We fell silent and after a while I remarked, “The big, white ship at the Kowloon wharf is mine. Tomorrow, at noon, she sails for England.”
“She is very large, she must go quickly,” said Yannang.
“For some days I shall be lost too,” I said, “Yet perhaps it is not really being lost for, if we think of it this way, the energies of the seas, rocks and islands are the same as those of our two minds. When we think of one another those energies are disturbed and we can know that somewhere, somehow the other will at some time know and understand the feeling.”
“I cannot yet think that way.”
“No – in reality neither can I!” We laughed.
“Actually, there is a great difference between what one can say to comfort oneself and what one is capable of feeling. We shall be lost for a time, however we like to think we can feel about it.”
Coming down off the Peak we passed the tragic remains of a gun site shelled by the Japanese not so many years before. I thought of the officers and gun crew who had been there then. By a trick of fate I had been spared that kind of sorrow. After a while I said,
“I am thinking of the moment we say goodbye!
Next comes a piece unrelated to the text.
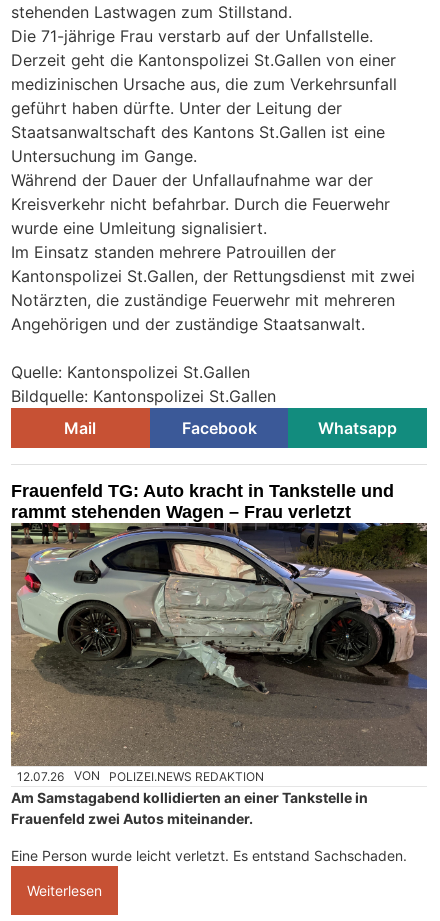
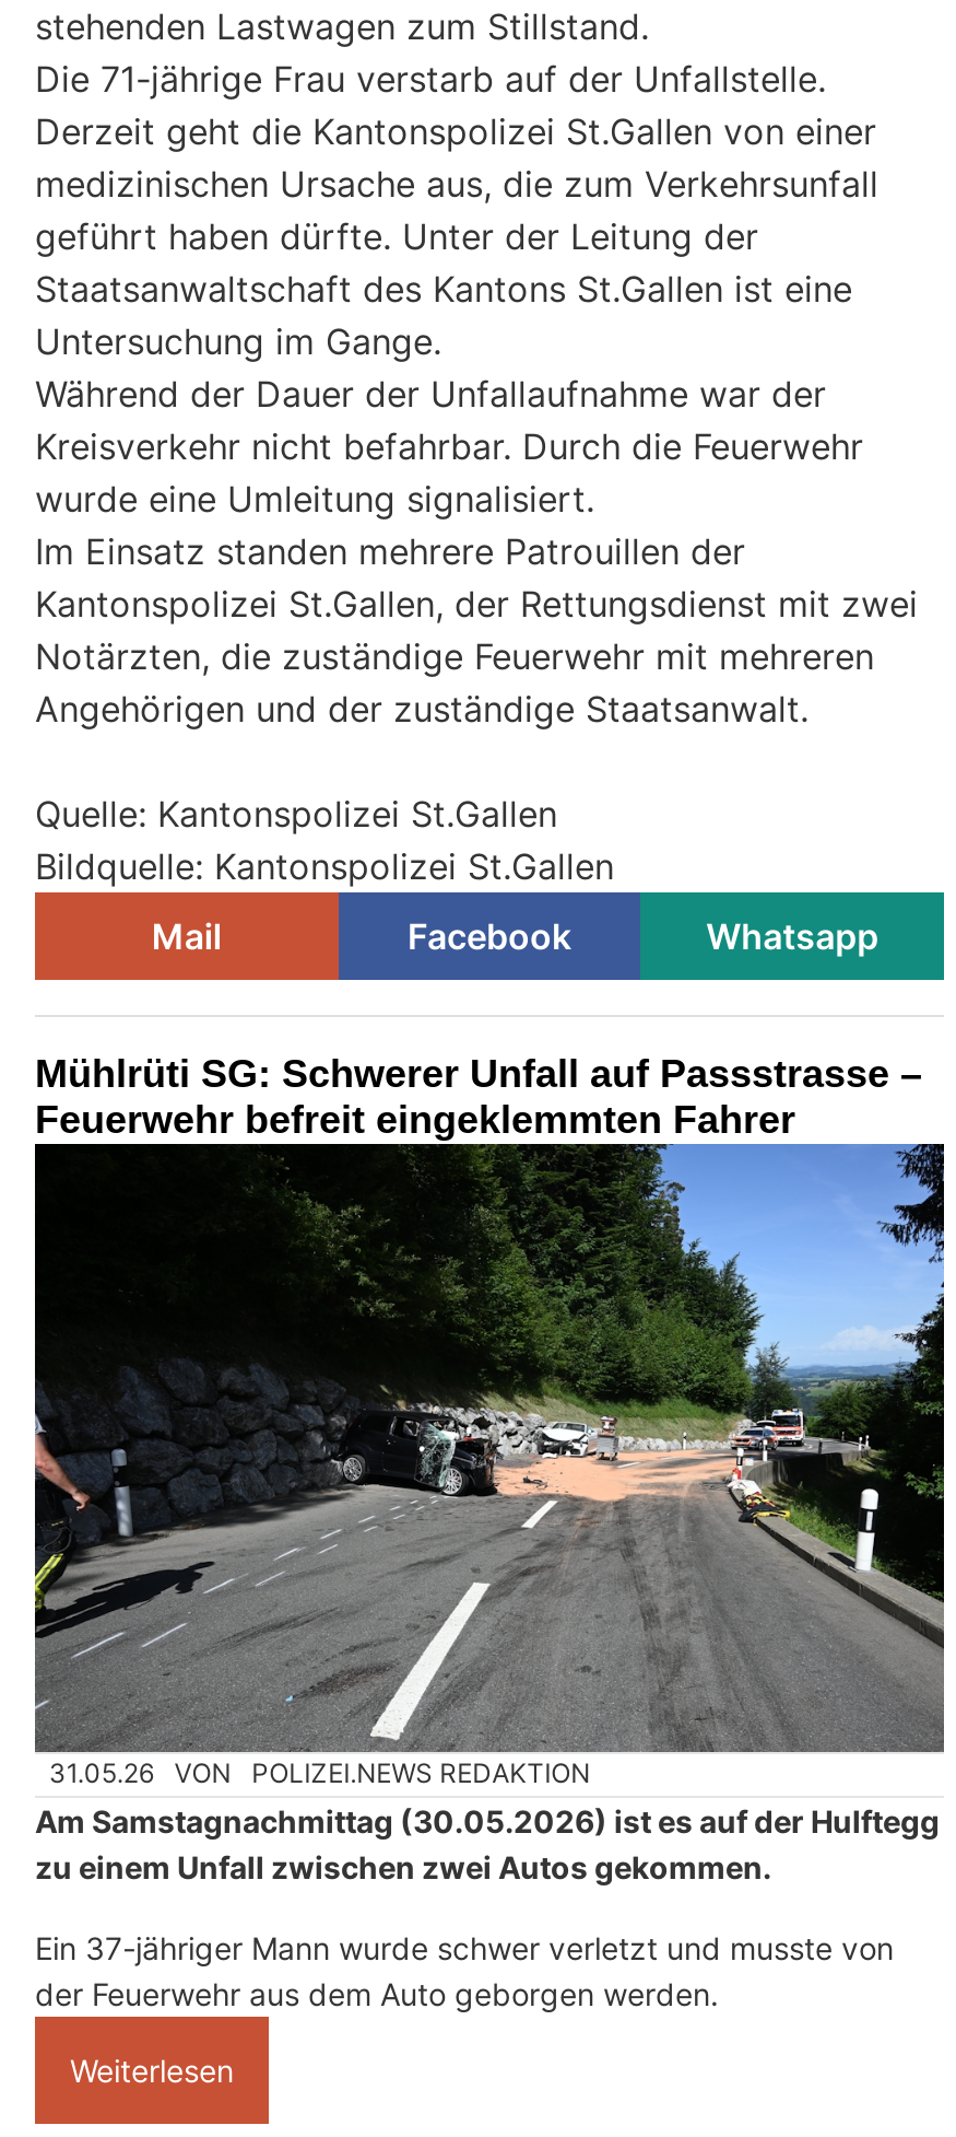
[10,481,428,765] [image] | Frauenfeld TG: Auto kracht in Tankstelle und | rammt stehenden Wagen – Frau verletzt -> [33,1053,946,1739] [image] | Mühlrüti SG: Schwerer Unfall auf Passstrasse – | Feuerwehr befreit eingeklemmten Fahrer
[17,768,264,784] 12.07.26 VON POLIZEI.NEWS REDAKTION -> [49,1757,590,1790] 31.05.26 VON POLIZEI.NEWS REDAKTION
[11,789,368,827] Am Samstagabend kollidierten an einer Tankstelle in | Frauenfeld zwei Autos miteinander. -> [35,1801,940,1884] Am Samstagnachmittag (30.05.2026) ist es auf der Hulftegg | zu einem Unfall zwischen zwei Autos gekommen.
[11,847,407,864] Eine Person wurde leicht verletzt. Es entstand Sachschaden. -> [35,1928,894,2011] Ein 37-jähriger Mann wurde schwer verletzt und musste von | der Feuerwehr aus dem Auto geborgen werden.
What shall we do? Shake hands and smile conventionally, I suppose, knowing that there is no more to be said and that nothing more can be done. Perhaps this evening in our conversation we have said all that needs to be said in time.”
“That is lucky. We are taking it easily, I think,” he said, his eyes shining.
And so it was, after the university compound, the bus ride through the crowded, noisy streets, at last we agreed.
“At the next stop.”
“Yes.”
“It is a strange goodbye. One of us simply gets off the bus!”
“Life is like a bus ride in which one meets many passengers.”
“True – here two bus rides come to an end.”
“Yes.”
The agonising passing of time, the tension waiting for the bus to shudder to a halt.
“Well – goodbye – here I must leave the bus – both buses.”
“Goodbye, John.”
I stepped off and turned to move. He glanced once after me still smiling and waved. Then, at the same moment as he looked away, I turned and went. I flicked my screwed-up ticket into the air and, passing into one of the arcades, knew not and seemed not to see or feel where I was going.